WORKING DATA:
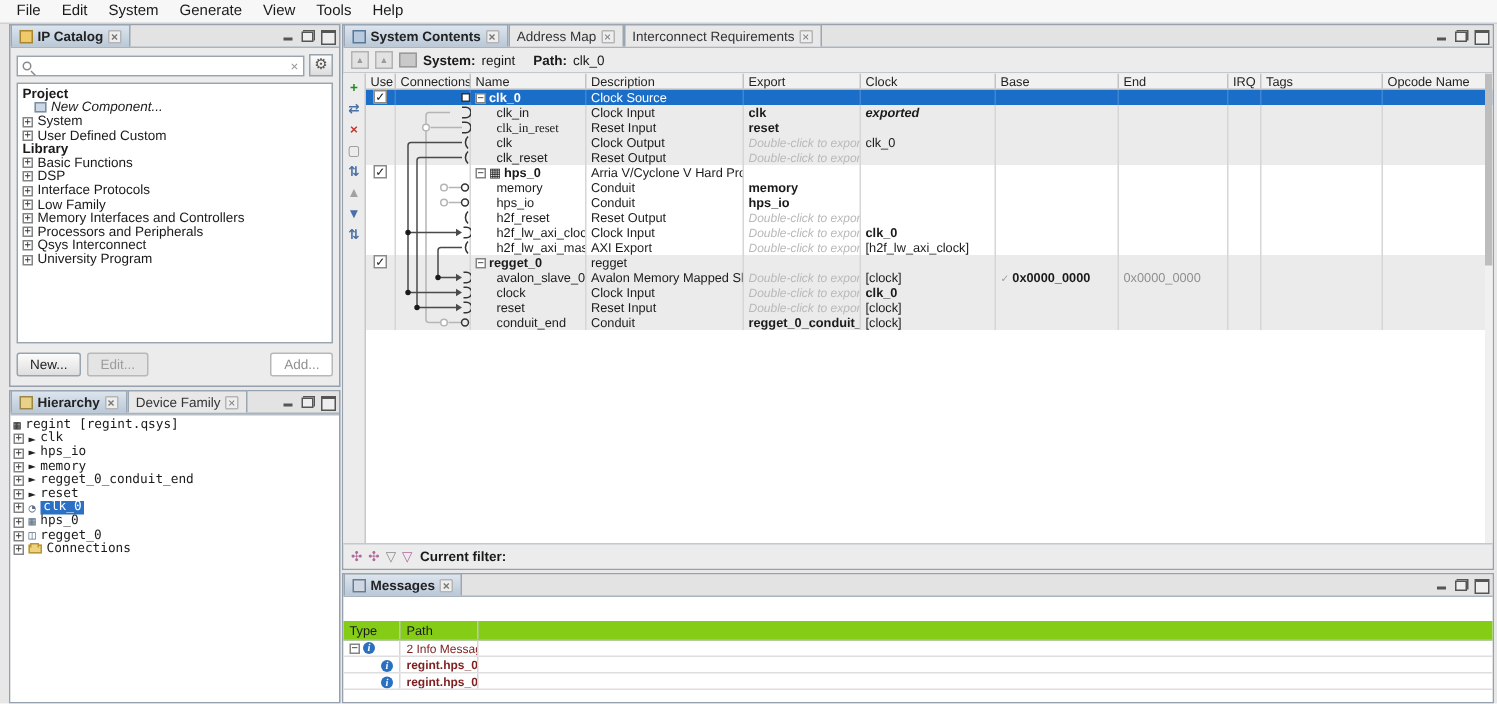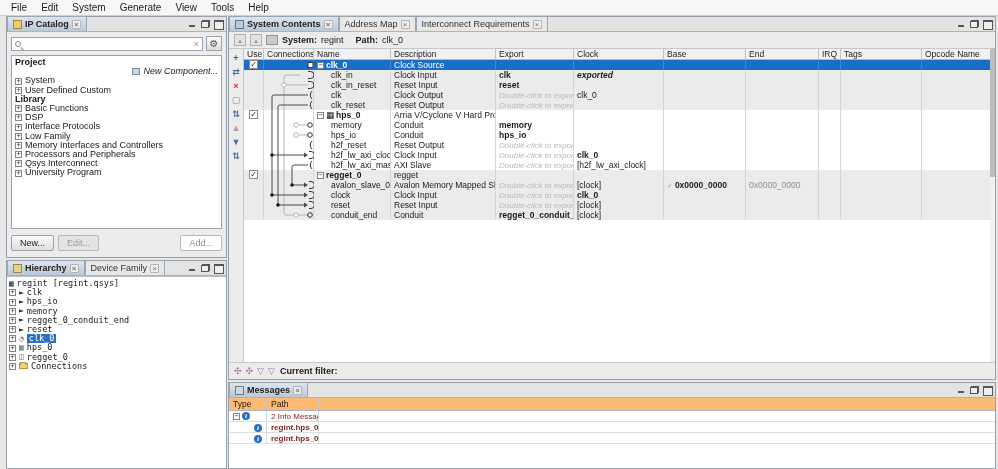--- a/index.html
+++ b/index.html
@@ -139,7 +139,7 @@
         <div class="tree-row">
           <span class="tree-sect">Project</span>
         </div>
-        <div class="tree-row" style="padding-left: 8px; justify-content: flex-end;">
+        <div class="tree-row" style="padding-left: 8px;">
           <span class="comp-ic"></span>
           <span class="tree-italic">New Component...</span>
         </div>

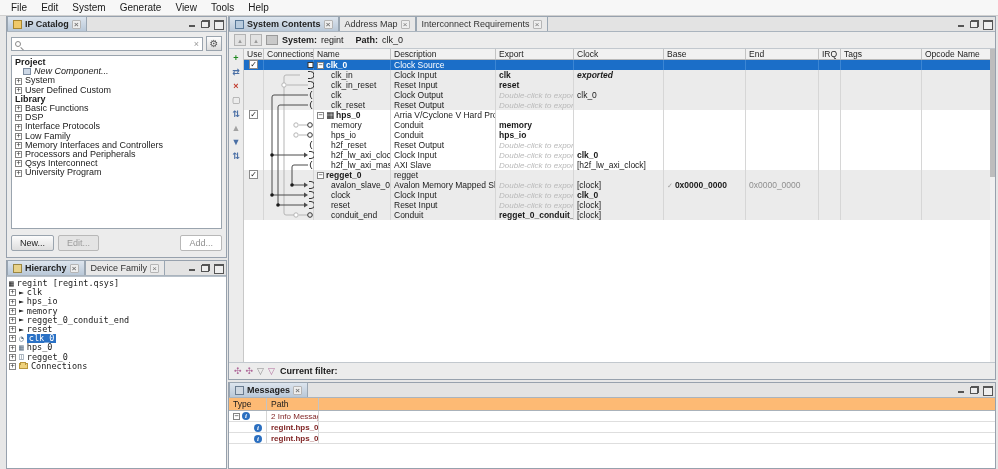--- a/index.html
+++ b/index.html
@@ -358,7 +358,7 @@
           <div class="trow shade-a">
             <div class="tcell" style="width: 20px;"></div>
             <div class="tcell" style="width: 50px;"></div>
-            <div class="tcell" style="width: 77px;"><span class="port-name">clk_in_reset</span></div>
+            <div class="tcell" style="width: 77px; font-family: Liberation Serif, serif;"><span class="port-name">clk_in_reset</span></div>
             <div class="tcell" style="width: 105px;">Reset Input</div>
             <div class="tcell" style="width: 78px;"><span class="exp-bold">reset</span></div>
             <div class="tcell" style="width: 90px;"></div>

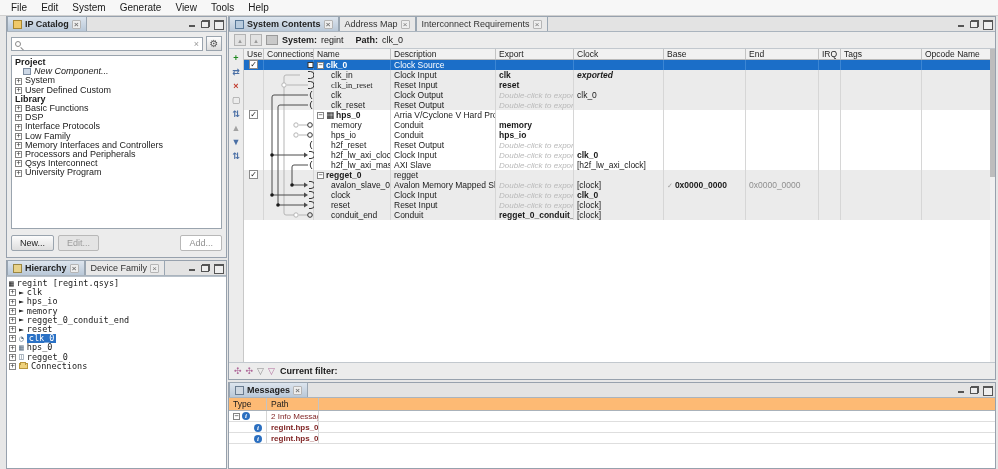--- a/index.html
+++ b/index.html
@@ -471,7 +471,7 @@
             <div class="tcell" style="width: 20px;"></div>
             <div class="tcell" style="width: 50px;"></div>
             <div class="tcell" style="width: 77px;"><span class="port-name">h2f_lw_axi_master</span></div>
-            <div class="tcell" style="width: 105px;">AXI Slave</div>
+            <div class="tcell" style="width: 105px;">AXI Export</div>
             <div class="tcell" style="width: 78px;"><span class="exp-hint">Double-click to export</span></div>
             <div class="tcell" style="width: 90px;"><span>[h2f_lw_axi_clock]</span></div>
             <div class="tcell" style="width: 82px;"></div>

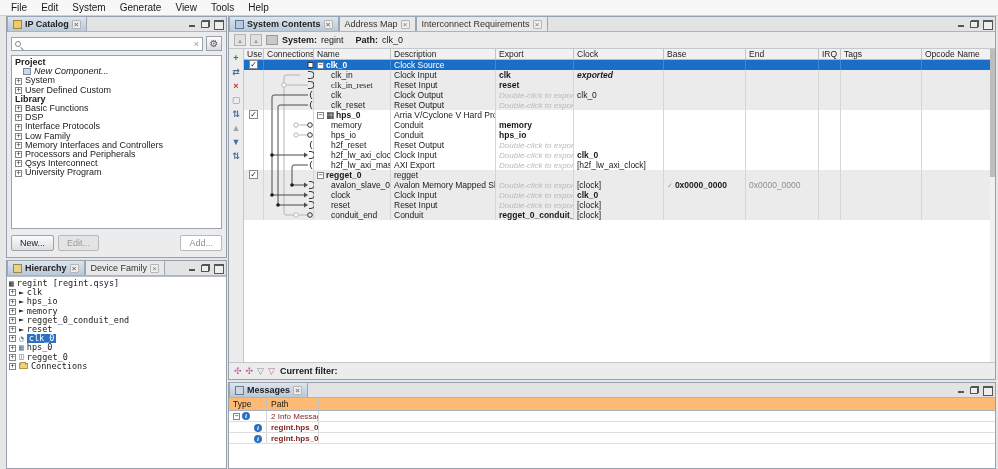--- a/index.html
+++ b/index.html
@@ -91,7 +91,7 @@
   
   #messages{left:228px;top:382px;width:768px;height:87px;}
   #msg-body{position:absolute;left:0;top:15px;right:0;bottom:0;background:#fff;}
-  #msg-head{display:flex;height:13px;border-bottom:1px solid #aab2ba;background:#fdba74;}
+  #msg-head{display:flex;height:13px;border-bottom:1px solid #aab2ba;background:#84cc16;margin-top:16px;}
   .mh{font-size:8.5px;line-height:13px;padding:0 4px;border-right:1px solid #c3c3c3;flex:none;overflow:hidden;}
   .mrow{display:flex;height:11px;line-height:11px;border-bottom:1px solid #dedede;}
   .mc{flex:none;padding:0 4px;border-right:1px solid #d6d6d6;overflow:hidden;white-space:nowrap;font-size:8px;}

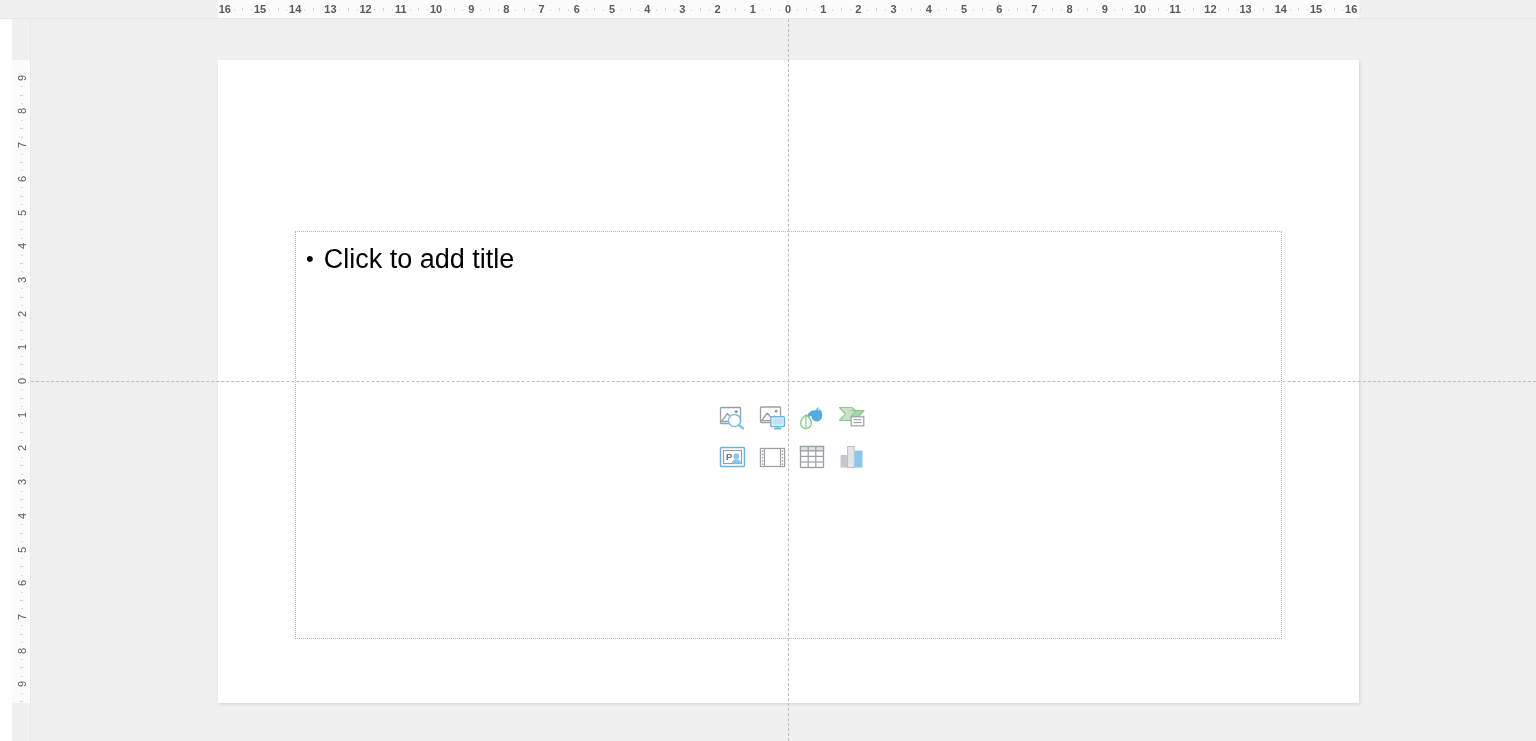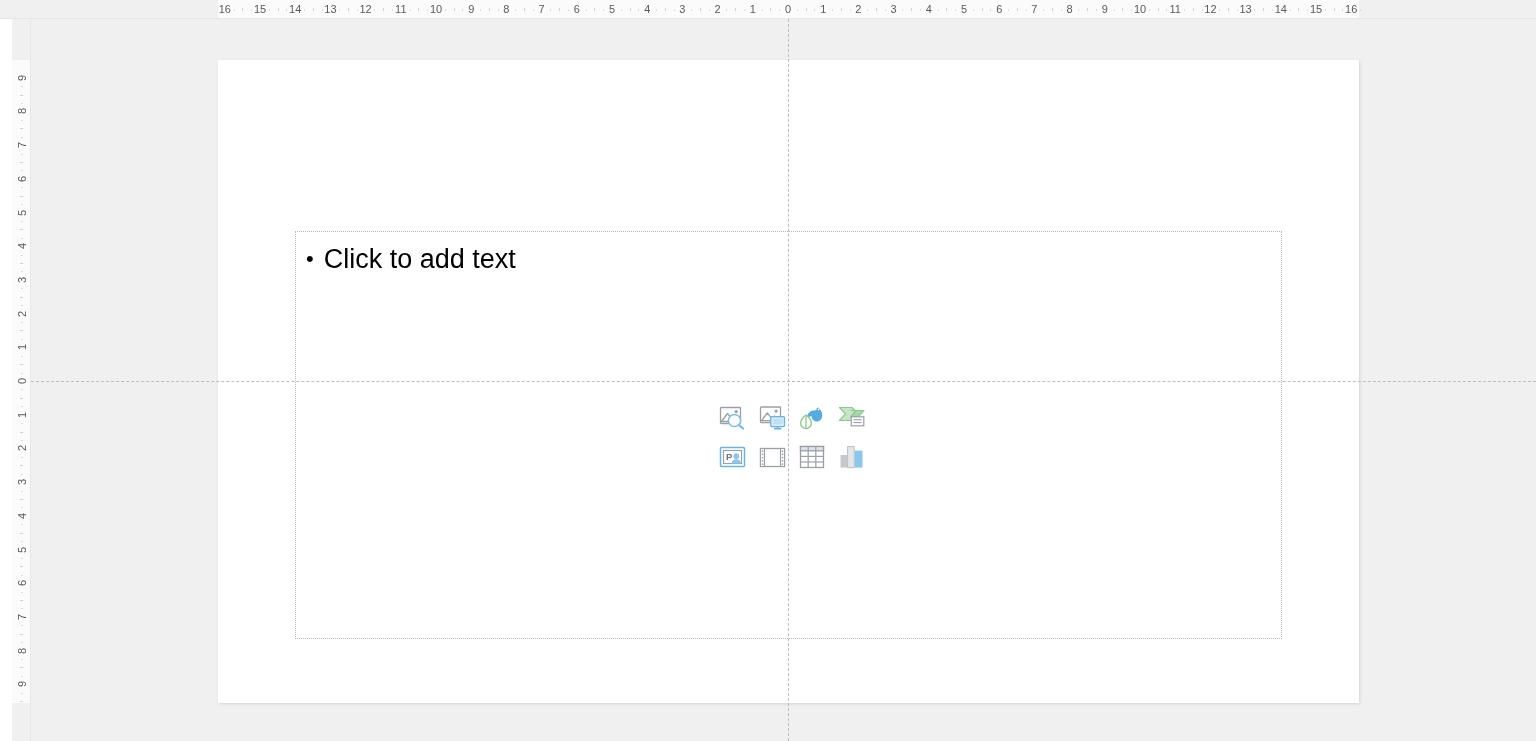--- a/index.html
+++ b/index.html
@@ -27,6 +27,7 @@
     background: #f0f0f0;
     border-bottom: 1px solid #e6e6e6;
     overflow: hidden;
+    font-weight: bold;
   }
   .ruler-h-track {
     position: absolute;

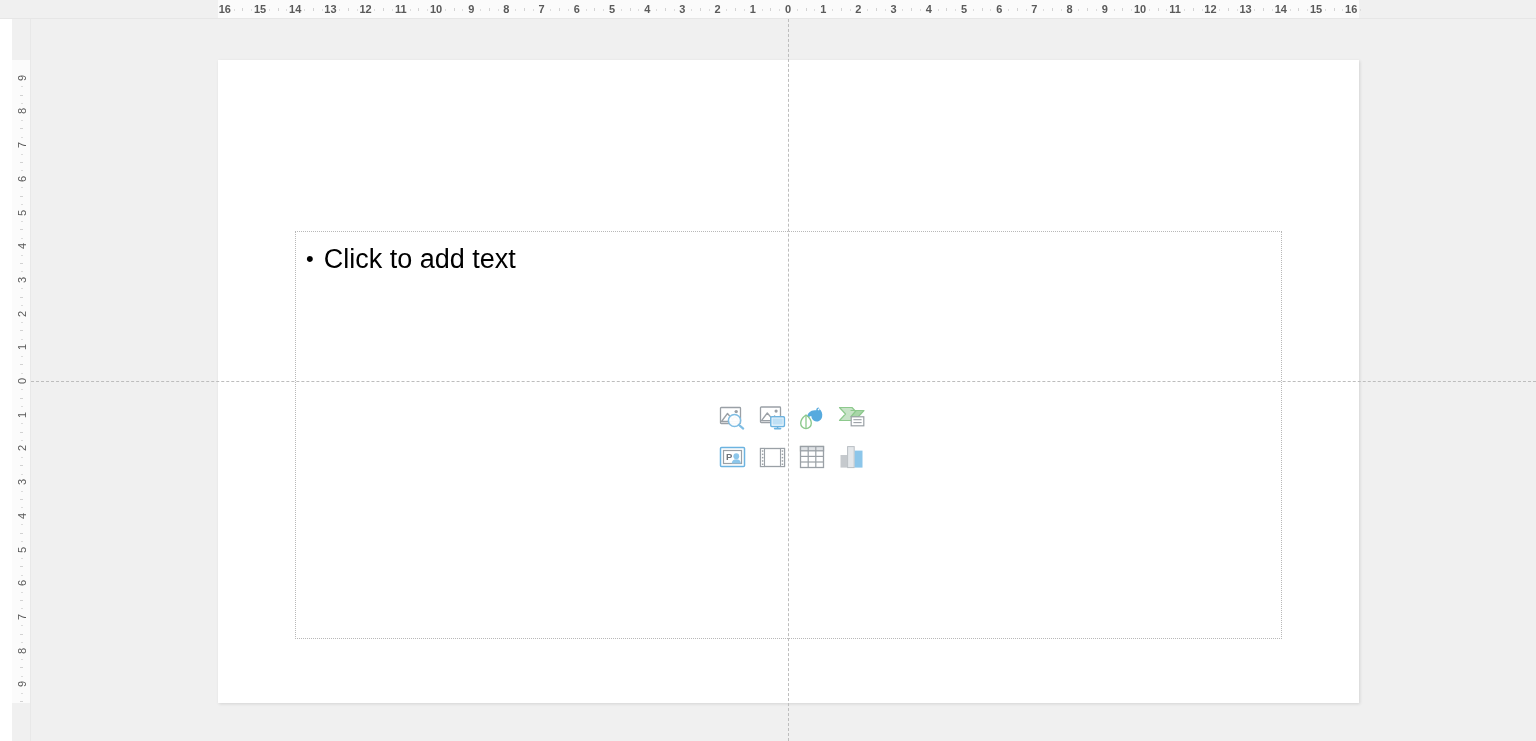--- a/index.html
+++ b/index.html
@@ -462,7 +462,7 @@
       <div class="ph ph-body">
         <div class="bullet-row">
           <span class="dot">•</span>
-          <span class="body-text">Click to add text</span>
+          <span class="body-text">Click to add title</span>
         </div>
       </div>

TO DO:
Search the records for the word "text". Copy every line that has it.

YOUR RESPONSE:
-          <span class="body-text">Click to add text</span>
+          <span class="body-text">Click to add title</span>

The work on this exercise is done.